Information
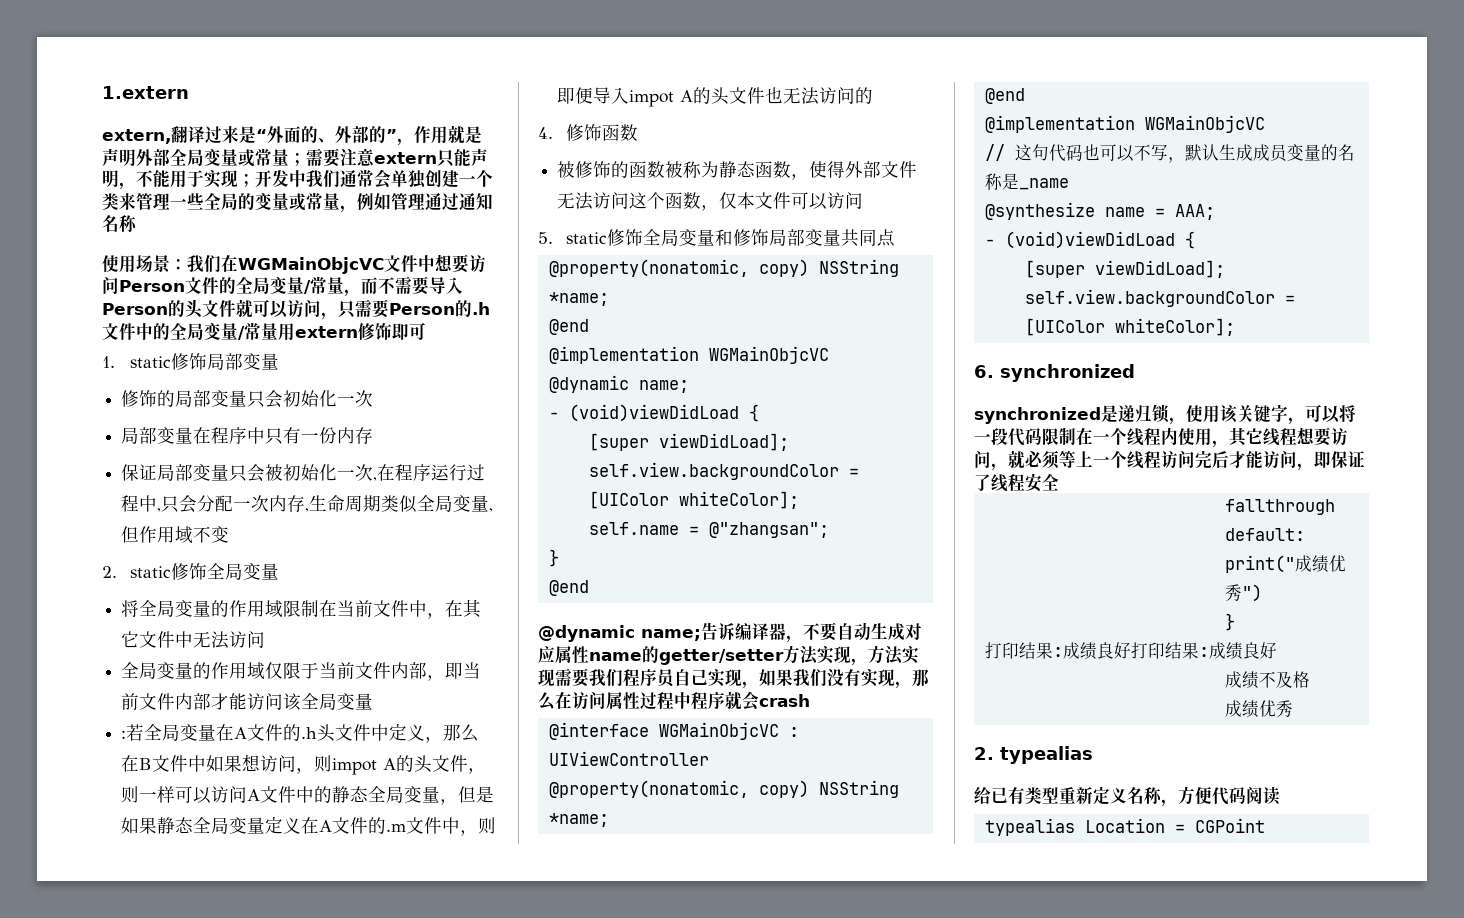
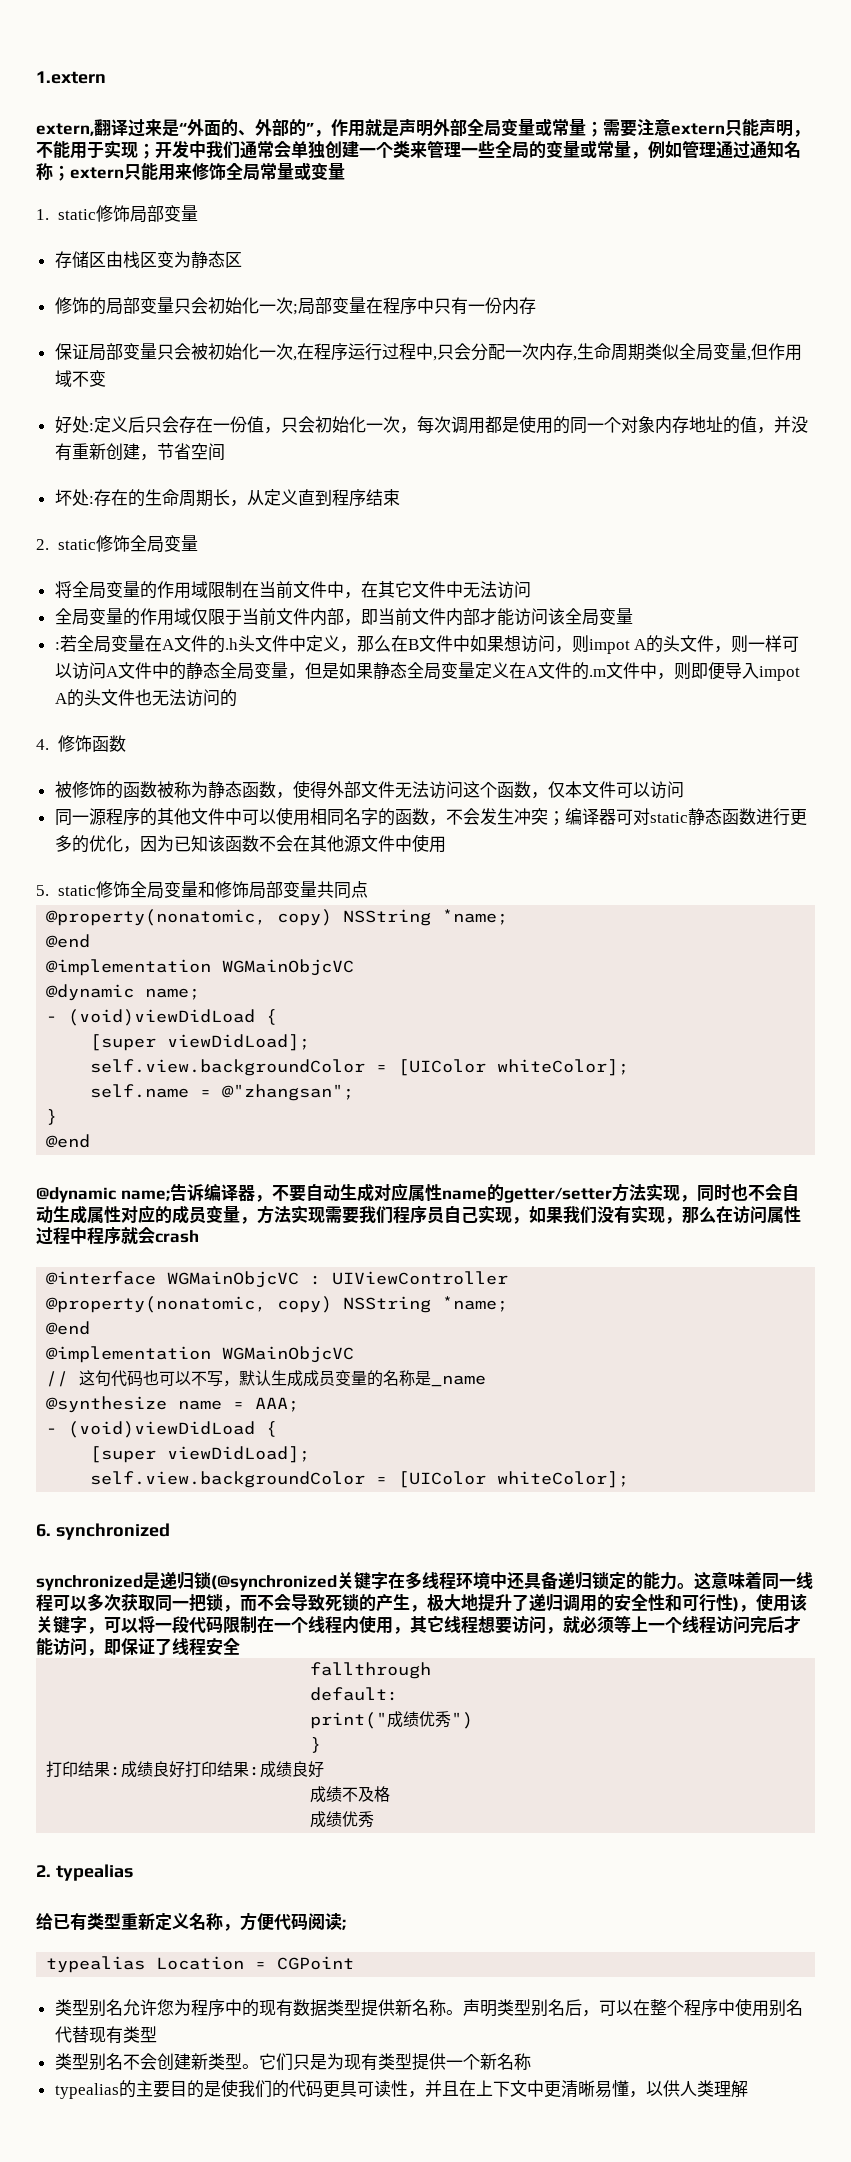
- extern,翻译过来是“外面的、外部的”，作用就是声明外部全局变量或常量；需要注意extern只能声明，不能用于实现；开发中我们通常会单独创建一个类来管理一些全局的变量或常量，例如管理通过通知名称
- 使用场景：我们在WGMainObjcVC文件中想要访问Person文件的全局变量/常量，而不需要导入Person的头文件就可以访问，只需要Person的.h文件中的全局变量/常量用extern修饰即可
+ extern,翻译过来是“外面的、外部的”，作用就是声明外部全局变量或常量；需要注意extern只能声明，不能用于实现；开发中我们通常会单独创建一个类来管理一些全局的变量或常量，例如管理通过通知名称；extern只能用来修饰全局常量或变量
+ 存储区由栈区变为静态区
- 修饰的局部变量只会初始化一次
- 局部变量在程序中只有一份内存
+ 修饰的局部变量只会初始化一次;局部变量在程序中只有一份内存
+ 好处:定义后只会存在一份值，只会初始化一次，每次调用都是使用的同一个对象内存地址的值，并没有重新创建，节省空间
+ 坏处:存在的生命周期长，从定义直到程序结束
+ 同一源程序的其他文件中可以使用相同名字的函数，不会发生冲突；编译器可对static静态函数进行更多的优化，因为已知该函数不会在其他源文件中使用
- @dynamic name;告诉编译器，不要自动生成对应属性name的getter/setter方法实现，方法实现需要我们程序员自己实现，如果我们没有实现，那么在访问属性过程中程序就会crash
+ @dynamic name;告诉编译器，不要自动生成对应属性name的getter/setter方法实现，同时也不会自动生成属性对应的成员变量，方法实现需要我们程序员自己实现，如果我们没有实现，那么在访问属性过程中程序就会crash
- synchronized是递归锁，使用该关键字，可以将一段代码限制在一个线程内使用，其它线程想要访问，就必须等上一个线程访问完后才能访问，即保证了线程安全
+ synchronized是递归锁(@synchronized关键字在多线程环境中还具备递归锁定的能力。这意味着同一线程可以多次获取同一把锁，而不会导致死锁的产生，极大地提升了递归调用的安全性和可行性)，使用该关键字，可以将一段代码限制在一个线程内使用，其它线程想要访问，就必须等上一个线程访问完后才能访问，即保证了线程安全
- 给已有类型重新定义名称，方便代码阅读
+ 给已有类型重新定义名称，方便代码阅读;
+ 类型别名允许您为程序中的现有数据类型提供新名称。声明类型别名后，可以在整个程序中使用别名代替现有类型
+ 类型别名不会创建新类型。它们只是为现有类型提供一个新名称
+ typealias的主要目的是使我们的代码更具可读性，并且在上下文中更清晰易懂，以供人类理解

Problem details
From the first line above to the line containing "- synchronized", repeat each line exactly. Pictures stay out.

Exercise result
- extern,翻译过来是“外面的、外部的”，作用就是声明外部全局变量或常量；需要注意extern只能声明，不能用于实现；开发中我们通常会单独创建一个类来管理一些全局的变量或常量，例如管理通过通知名称
- 使用场景：我们在WGMainObjcVC文件中想要访问Person文件的全局变量/常量，而不需要导入Person的头文件就可以访问，只需要Person的.h文件中的全局变量/常量用extern修饰即可
+ extern,翻译过来是“外面的、外部的”，作用就是声明外部全局变量或常量；需要注意extern只能声明，不能用于实现；开发中我们通常会单独创建一个类来管理一些全局的变量或常量，例如管理通过通知名称；extern只能用来修饰全局常量或变量
+ 存储区由栈区变为静态区
- 修饰的局部变量只会初始化一次
- 局部变量在程序中只有一份内存
+ 修饰的局部变量只会初始化一次;局部变量在程序中只有一份内存
+ 好处:定义后只会存在一份值，只会初始化一次，每次调用都是使用的同一个对象内存地址的值，并没有重新创建，节省空间
+ 坏处:存在的生命周期长，从定义直到程序结束
+ 同一源程序的其他文件中可以使用相同名字的函数，不会发生冲突；编译器可对static静态函数进行更多的优化，因为已知该函数不会在其他源文件中使用
- @dynamic name;告诉编译器，不要自动生成对应属性name的getter/setter方法实现，方法实现需要我们程序员自己实现，如果我们没有实现，那么在访问属性过程中程序就会crash
+ @dynamic name;告诉编译器，不要自动生成对应属性name的getter/setter方法实现，同时也不会自动生成属性对应的成员变量，方法实现需要我们程序员自己实现，如果我们没有实现，那么在访问属性过程中程序就会crash
- synchronized是递归锁，使用该关键字，可以将一段代码限制在一个线程内使用，其它线程想要访问，就必须等上一个线程访问完后才能访问，即保证了线程安全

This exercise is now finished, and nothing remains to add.